Questo criterio riflette l’unico impatto reale delle auto elettriche – l’occupazione di spazio su strada e in sosta – senza penalizzare i benefici ambientali e acustici, che restano nulli in termini di emissioni locali, CO₂, particolato e rumore.

In questo modo l’auto elettrica rimarrebbe di gran lunga il mezzo privato più vantaggioso per accedere al centro storico, incentivando scelte sostenibili e premiando in particolare i modelli più efficienti e meno ingombranti, senza creare disincentivi generalizzati che rischiano di rallentare la transizione ecologica in una fase ancora embrionale per il mercato italiano.

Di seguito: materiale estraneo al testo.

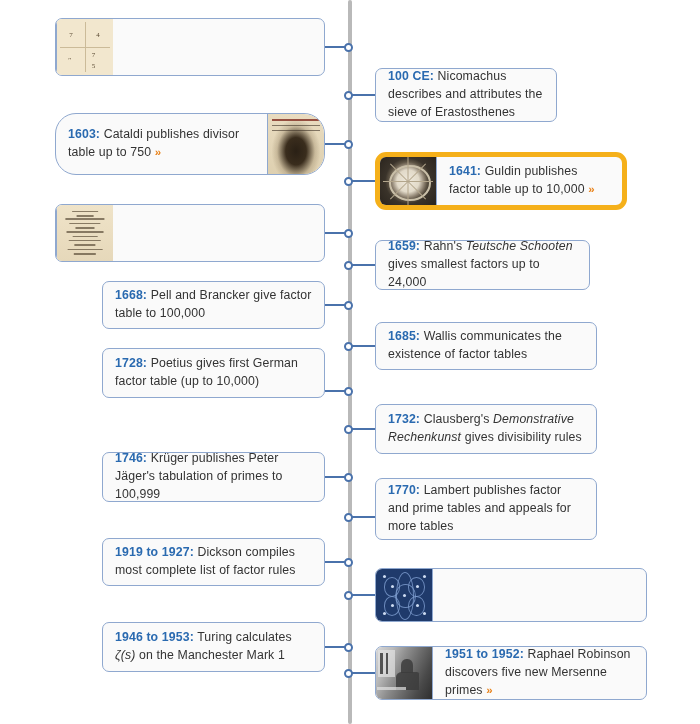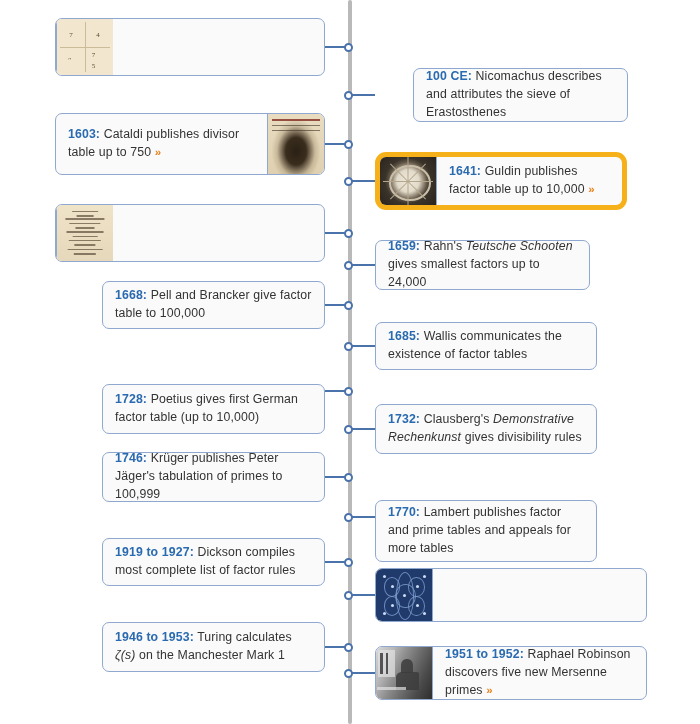--- a/index.html
+++ b/index.html
@@ -162,7 +162,7 @@
      </div>
       </div>
       <div class="connector" style="top: 94px; left: 350px; width: 25px;"></div>
-      <div class="card" style="left: 375px; top: 68px; width: 215px; height: 54px; margin-left: 38px;">
+      <div class="card" style="left: 375px; top: 68px; width: 182px; height: 54px;">
         <div class="body">
       <div><span class="date">100 CE:</span> <span>Nicomachus describes and attributes the sieve of Erastosthenes</span></div>
     </div>

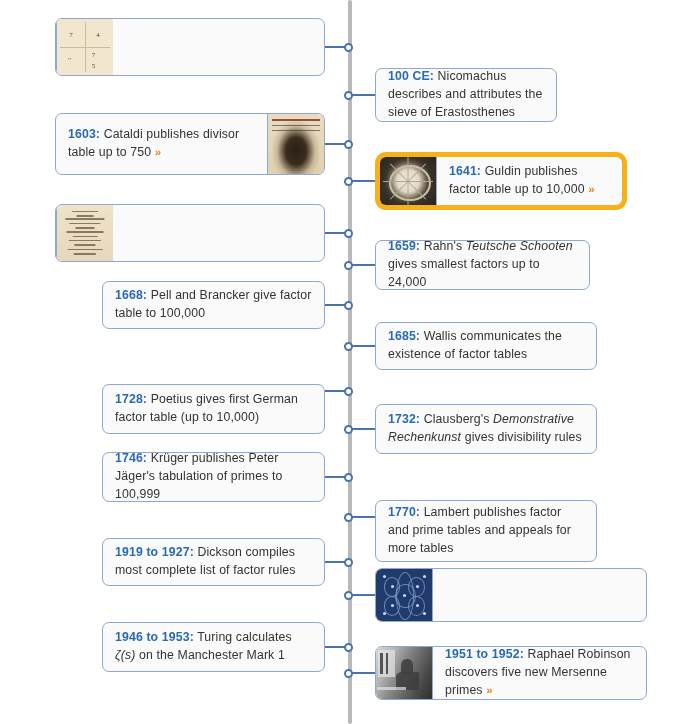--- a/index.html
+++ b/index.html
@@ -168,7 +168,7 @@
     </div>
       </div>
       <div class="connector" style="top: 143px; left: 325px; width: 25px;"></div>
-      <div class="card" style="left: 55px; top: 113px; width: 270px; height: 62px;">
+      <div class="card" style="left: 55px; top: 113px; width: 270px; height: 62px; border-radius: 21px;">
         <div class="body">
       <div><span class="date">1603:</span> <span>Cataldi publishes divisor table up to 750</span> <span class="chev">»</span></div>
     </div>

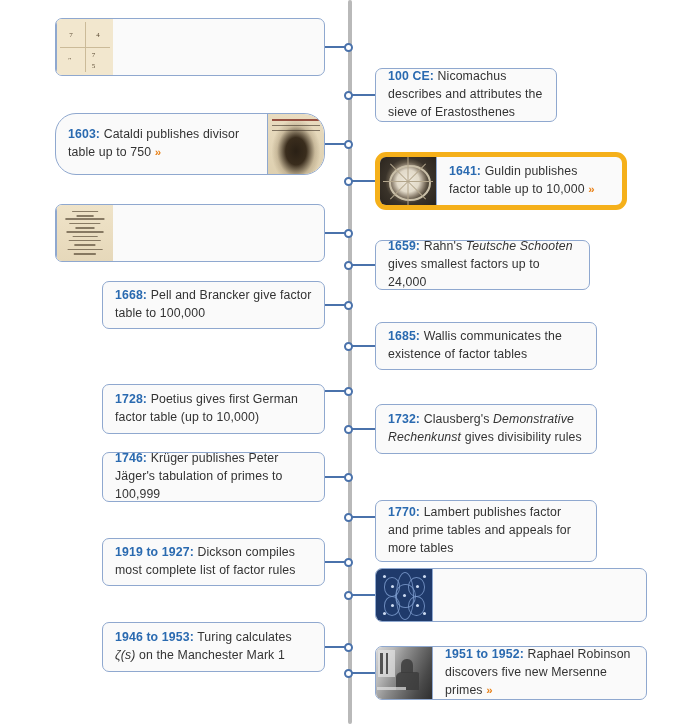--- a/index.html
+++ b/index.html
@@ -230,7 +230,7 @@
     </div>
       </div>
       <div class="connector" style="top: 390px; left: 325px; width: 25px;"></div>
-      <div class="card" style="left: 102px; top: 384px; width: 223px; height: 50px;">
+      <div class="card" style="left: 102px; top: 348px; width: 223px; height: 50px;">
         <div class="body">
       <div><span class="date">1728:</span> <span>Poetius gives first German factor table (up to 10,000)</span></div>
     </div>

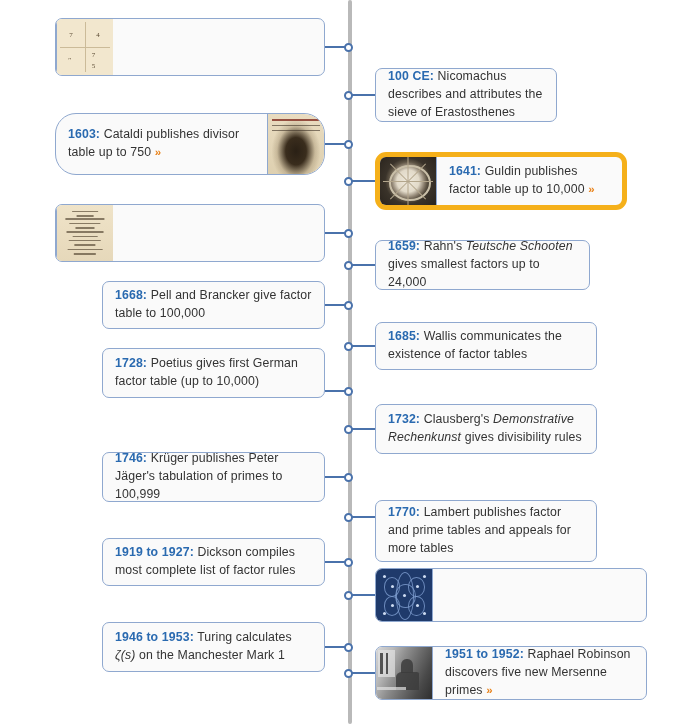--- a/index.html
+++ b/index.html
@@ -248,7 +248,7 @@
     </div>
       </div>
       <div class="connector" style="top: 516px; left: 350px; width: 25px;"></div>
-      <div class="card" style="left: 375px; top: 500px; width: 222px; height: 62px;">
+      <div class="card" style="left: 375px; top: 478px; width: 222px; height: 62px;">
         <div class="body">
       <div><span class="date">1770:</span> <span>Lambert publishes factor and prime tables and appeals for more tables</span></div>
     </div>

Analogamente, la distinzione tra full hybrid, plug-in hybrid e mild hybrid per le esenzioni di sosta nelle strisce blu è condivisibile in termini di effettivo beneficio ambientale, ma andrebbe inserita in un quadro più ampio di supporto alla transizione, evitando di generare confusione e frustrazione tra i consumatori che cercano opzioni sostenibili.

In assenza di un piano nazionale di incentivi strutturato e pluriennale – come quelli adottati con successo in altri Paesi europei – misure come queste rischiano di avere un effetto boomerang: frenare la diffusione dei veicoli elettrici, mantenere più a lungo in circolazione auto inquinanti e compromettere gli obiettivi di qualità dell’aria e salute pubblica fissati dall’Unione Europea.

Adiconsum ritiene che una vera sostenibilità integrale richieda un approccio equilibrato:

  • Potenziamento massiccio del trasporto pubblico a zero emissioni;
  • Espansione di infrastrutture di ricarica capillari e accessibili;
  • Promozione di sharing mobility elettrica, ciclabilità e pedonalità incrementando aree chiuse alle auto;
  • Incentivi mirati e non punitivi per i consumatori che scelgono la mobilità sostenibile.

Chiediamo pertanto di riconsiderare le direttive nel provvedimento definitivo, mantenendo almeno temporaneamente (fino al raggiungimento di una penetrazione significativa del mercato elettrico) le agevolazioni per i veicoli a zero emissioni locali, al fine di non vanificare gli sforzi già compiuti da migliaia di cittadini romani e nazionali.

Siamo disponibili a un confronto immediato e costruttivo con Lei e con i tecnici dell’Amministrazione, per condividere analisi, dati e proposte concrete che tengano conto sia delle esigenze di decongestione, sia dei diritti dei consumatori e degli obiettivi ambientali.

La ringraziamo per l’attenzione e confidiamo in un Suo positivo riscontro.